While except for some protected pages, all deprecated syntax we could find is replaced. However we currently have no way to make sure that we found everything. I did some random sampling, looking for math introduced by templates and did not find anything else, so it looks good. I think we could do one more check and then go ahead and make the deprecated math produce errors.

Sorry I wanted to write exists.

I am currently working on a tracking category for all new pages that use the deprecated macros. I will let you know when it's done.

I checked this today. And it, unfortunately, does not work as expected.

`
curl -X POST "https://en.wikipedia.org/api/rest_v1/media/math/check/tex" -H  "accept: application/json" -H  "Content-Type: multipart/form-data" -F "q=%"

does not show any warnings. I need to look at this again:-(

Replacing \exist with \exists sounds reasonable, it should be no problem. My database dump search found 1302 pages in all projects with \exist. Without the texvc changes there might be other things creating problems which we are not aware of and could be fixed with a bot, so I would like to wait for the error categories such that we do not need to edit pages twice.

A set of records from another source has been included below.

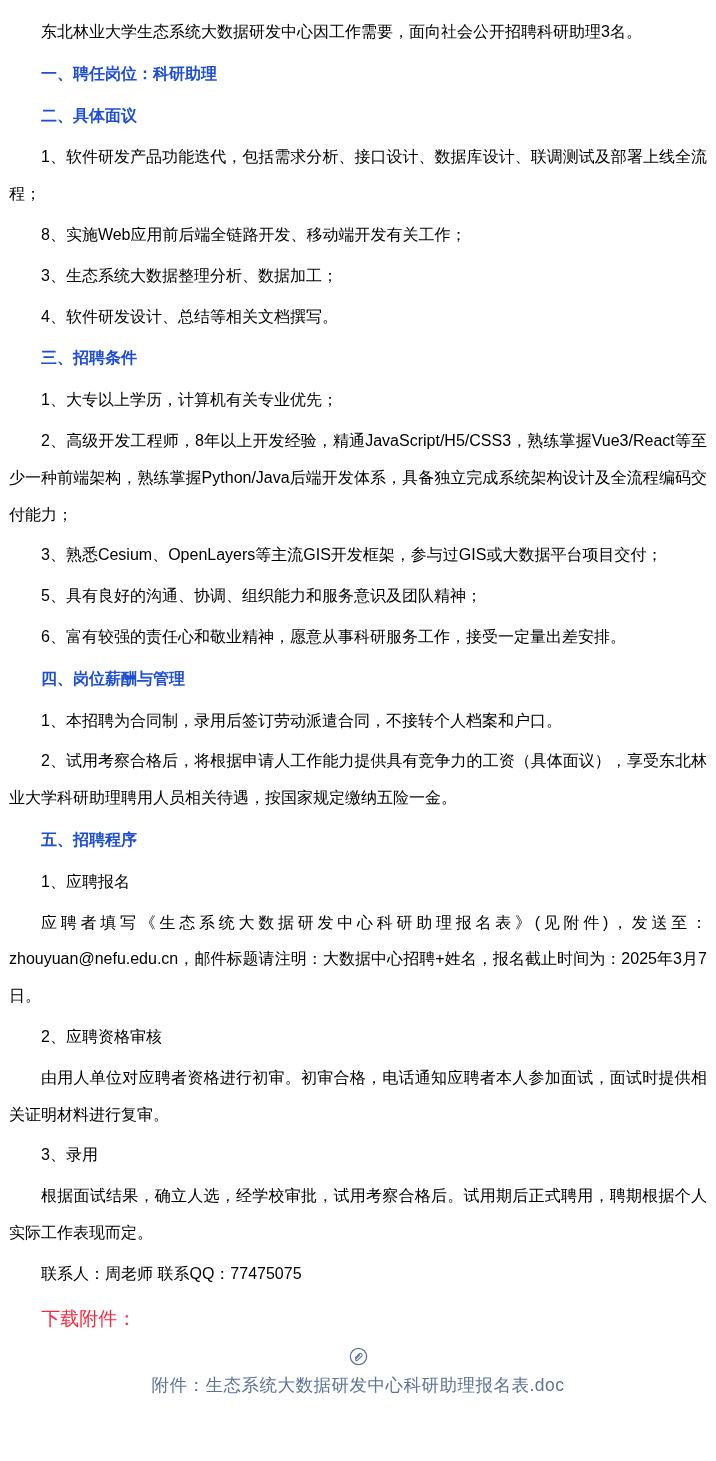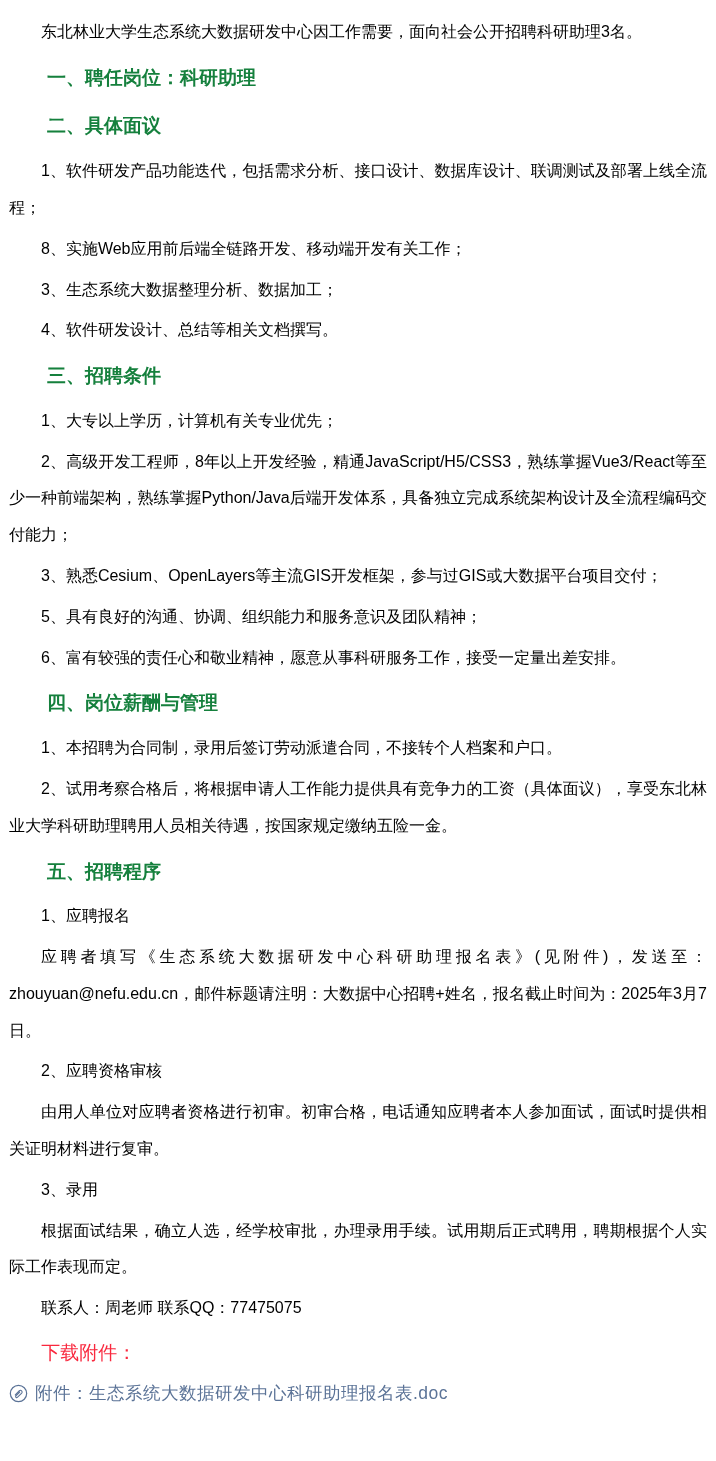"一、聘任岗位：科研助理" .head { color: #15803d -> #1d4ed8; font-size: 19px -> 16px }
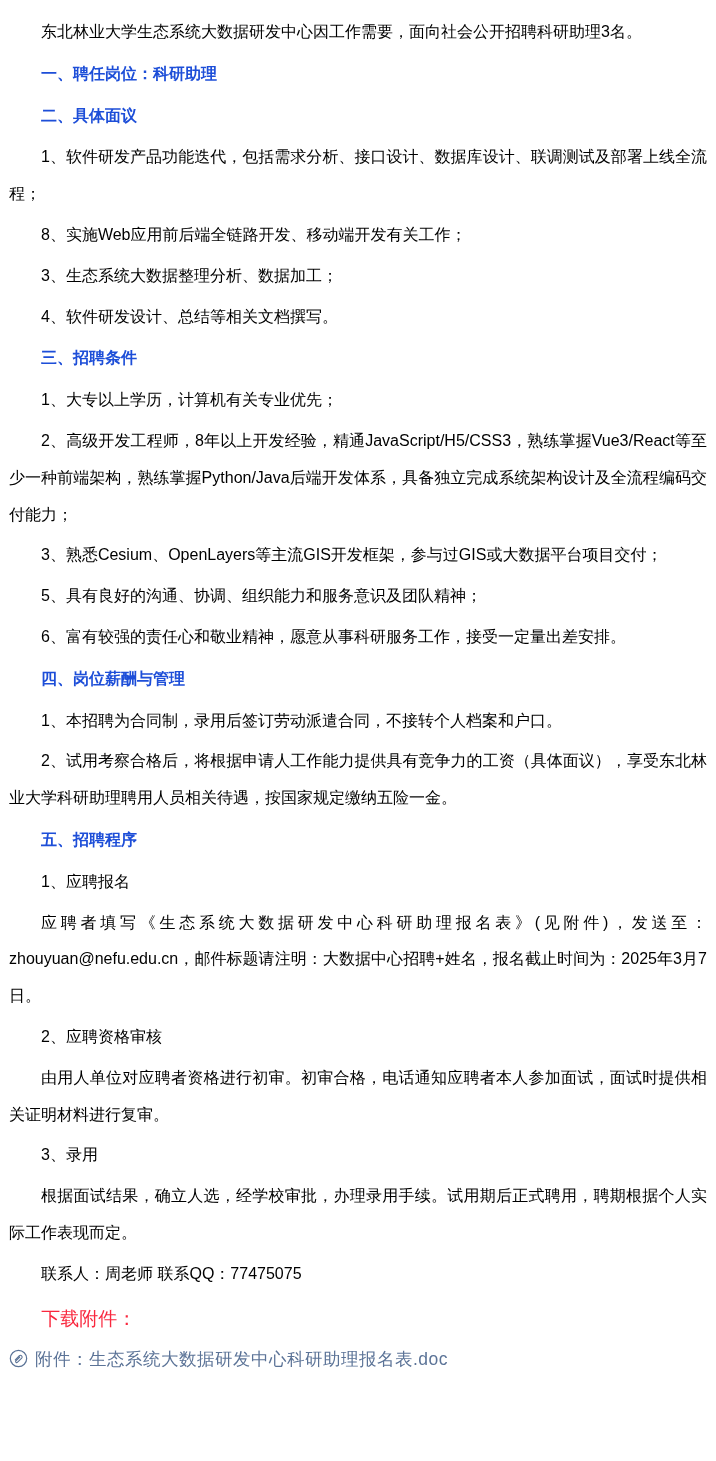"根据面试结果，确立人选，经学校审批，办理录用手续。试用期后正式聘用，聘期根据个人" p.para { text: 办理录用手续 -> 试用考察合格后 }
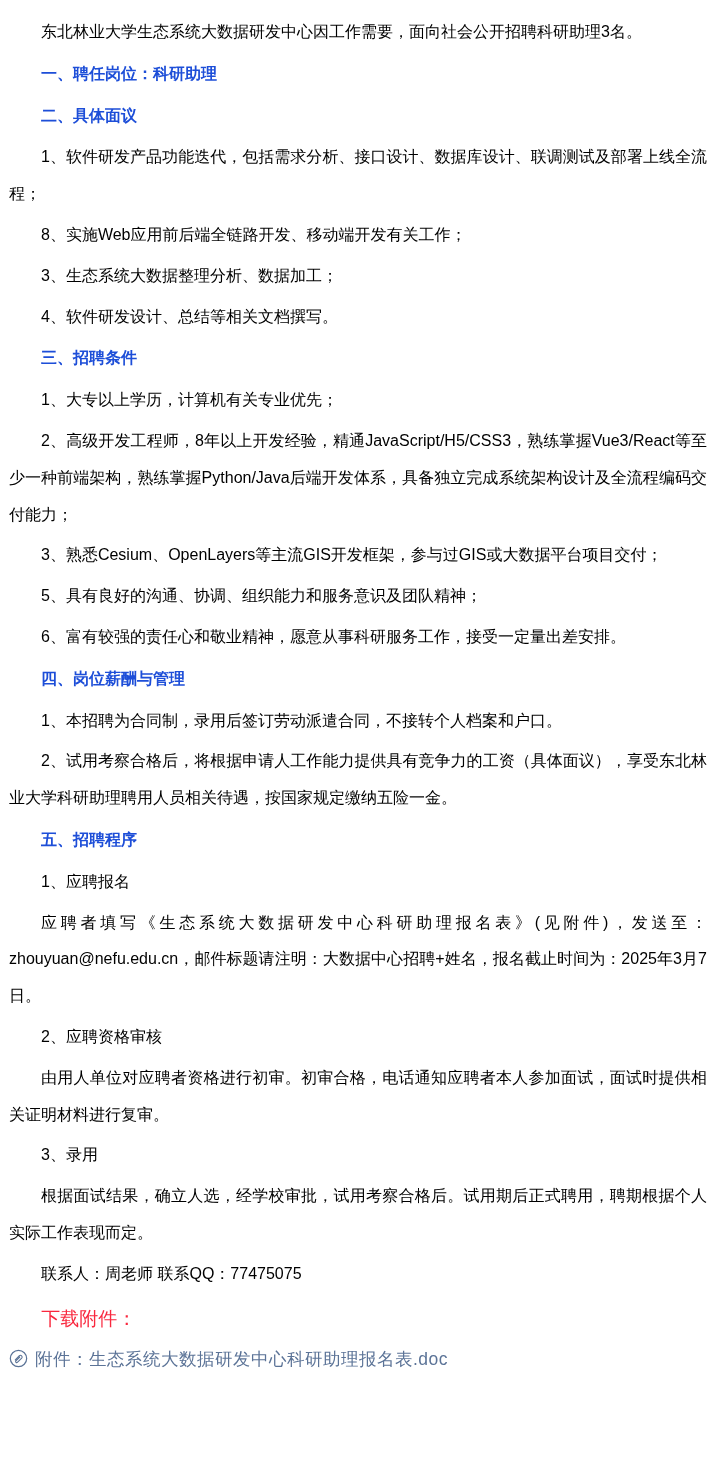"附件：生态系统大数据研发中心科研助理报名表.doc" .attachment-row { flex-direction: none -> column }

Oh no. I just realized that I did only implement the tracking categories for the mhchem-deprecation pages. But not the deprecated texvc syntax. I will start this today and see how far I can get.

So first I documented the deprecations in the texvc package documentation. https://github.com/ag-gipp/texvc-latex/commit/72835b8e4636ab0ad821edaf2b72dda627d1e5d0

Change 571100 had a related patch set uploaded (by Physikerwelt; owner: Physikerwelt):
[mediawiki/services/mathoid@master] Implement deprecation warnings

https://gerrit.wikimedia.org/r/571100

@Debenben the mathoid side looks good for now. For the math extension change, I would be happy to receive a suggestion for a tracking category name. I hope I get the mathoid change merged during the upcoming week so I can work on the math extension change next weekend.

@Physikerwelt Thank you very much for creating the pull request, it is definitely a very good fist step in the right direction. I guess nobody really cares about the name of the category, we could simply use "Pages that use a deprecated format of the math tags" in analogy to the chem tracking category. I am really happy with the pull request and surprised to see how much work this was but at the same time also a bit disappointed because I was hoping for more.

As far as I can see, we still use texvc to replace e.g. \omicron with \mathrm{o} although MathJax would render \omicron just fine. This means \mathrm{o} is not italic as it should be and cannot be changed with \mathit \mathbf etc. because unknown to the user \mathrm is already specified and e.g. we still remove whitespaces although MathJax would render whitespaces just fine.

I understand that this task is just the error category and it is already very helpful to have this error category for the deprecated commands above because then we can tell if a math formula is hidden in some template which would take too long to expand in the database-dump search. I was hoping though, it could also be triggered for things like my the exaggerated example

<math>a=\sqrt[\begin{align}[did you know that \exp=\frac{1}{2}? & be careful adding other stuff, it might break the layout]\\b^2\\&\\\end{align}+c^2]</math>

which for several reasons would fail without texvc modifications. I guess the problem with this might be that it cannot be easily integrated into mediawiki, since it would probably need two rendering calls, one with and one without texvc modifications. An alternative could be to just create such a rendering mode in mathoid server or I could try to create my own local mathoid server on toollabs that can render without texvc modifications and then push all formulas from my dumps and look at the return code. With this we cannot find 100% of those problems in real time, but we would still be able to find the majority and get an idea if we have to worry about those.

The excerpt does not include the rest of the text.